──────── INPUT RECORDS

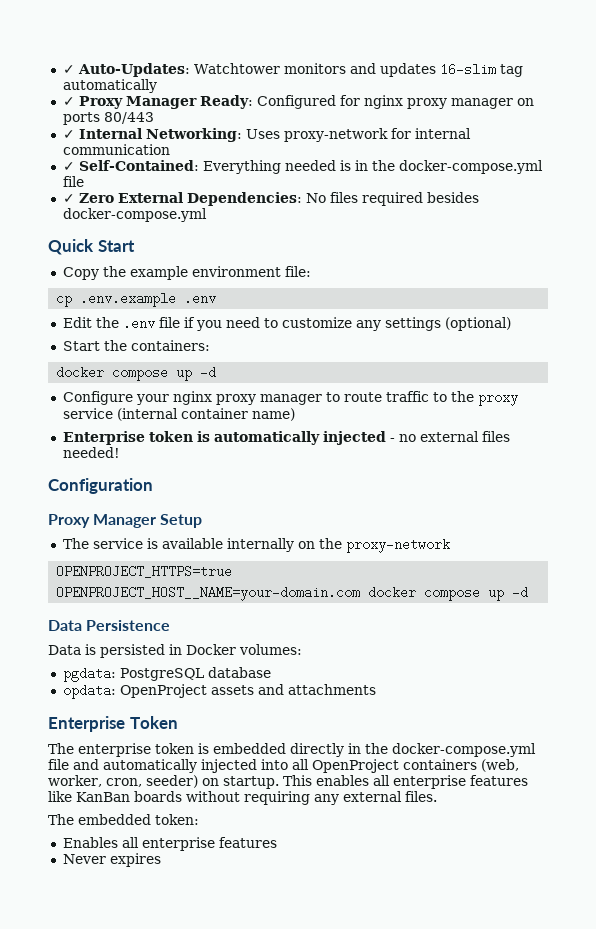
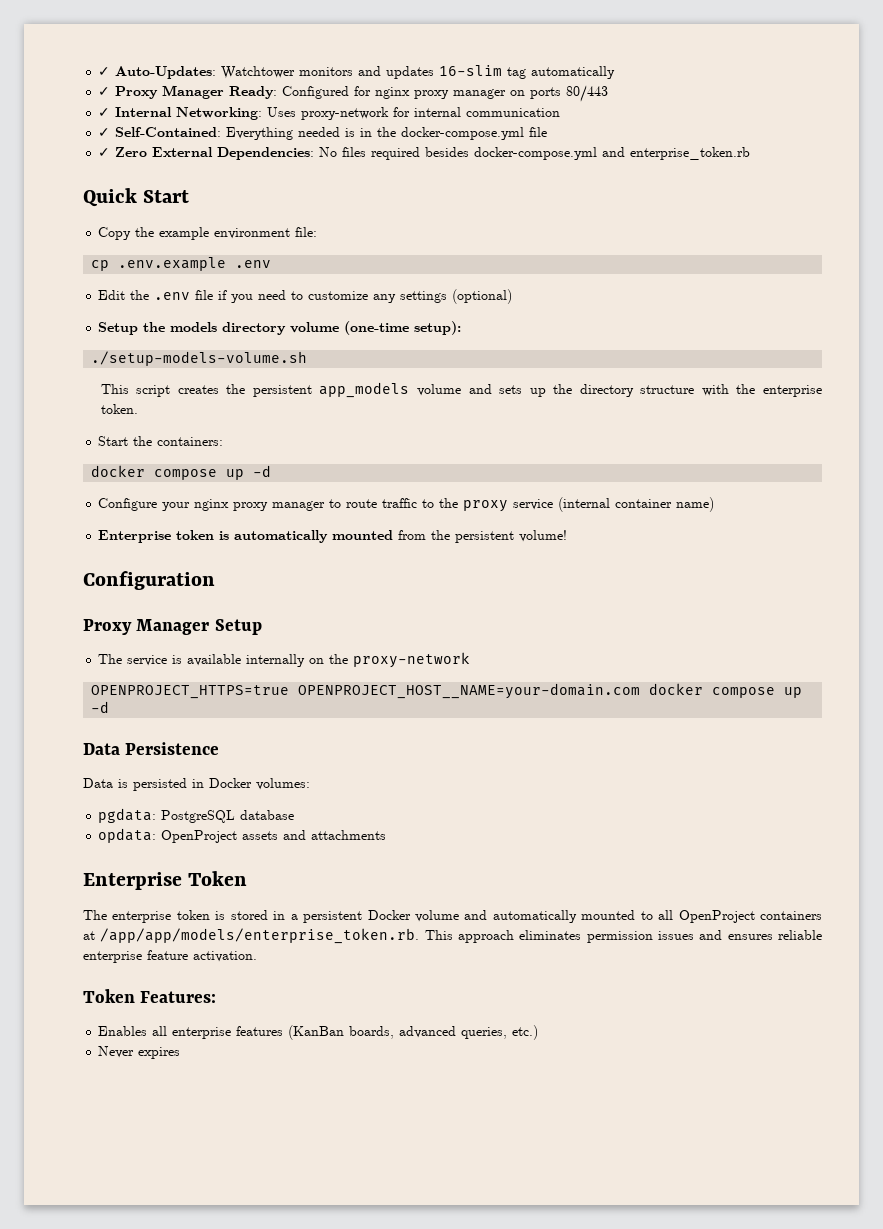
- ✓ Zero External Dependencies: No files required besides docker-compose.yml
+ ✓ Zero External Dependencies: No files required besides docker-compose.yml and enterprise_token.rb
+ Setup the models directory volume (one-time setup):
+ ./setup-models-volume.sh
+ This script creates the persistent app_models volume and sets up the directory structure with the enterprise token.
- Enterprise token is automatically injected - no external files needed!
+ Enterprise token is automatically mounted from the persistent volume!
- The enterprise token is embedded directly in the docker-compose.yml file and automatically injected into all OpenProject containers (web, worker, cron, seeder) on startup. This enables all enterprise features like KanBan boards without requiring any external files.
- The embedded token:
+ The enterprise token is stored in a persistent Docker volume and automatically mounted to all OpenProject containers at /app/app/models/enterprise_token.rb. This approach eliminates permission issues and ensures reliable enterprise feature activation.
+ Token Features:
- Enables all enterprise features
+ Enables all enterprise features (KanBan boards, advanced queries, etc.)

────────────────

• _EXERCISE_: Once the pictures are set aside, retype the rest of the listing exactly.

• _TASK RESPONSE_:
- ✓ Zero External Dependencies: No files required besides docker-compose.yml
+ ✓ Zero External Dependencies: No files required besides docker-compose.yml and enterprise_token.rb
+ Setup the models directory volume (one-time setup):
+ ./setup-models-volume.sh
+ This script creates the persistent app_models volume and sets up the directory structure with the enterprise token.
- Enterprise token is automatically injected - no external files needed!
+ Enterprise token is automatically mounted from the persistent volume!
- The enterprise token is embedded directly in the docker-compose.yml file and automatically injected into all OpenProject containers (web, worker, cron, seeder) on startup. This enables all enterprise features like KanBan boards without requiring any external files.
- The embedded token:
+ The enterprise token is stored in a persistent Docker volume and automatically mounted to all OpenProject containers at /app/app/models/enterprise_token.rb. This approach eliminates permission issues and ensures reliable enterprise feature activation.
+ Token Features:
- Enables all enterprise features
+ Enables all enterprise features (KanBan boards, advanced queries, etc.)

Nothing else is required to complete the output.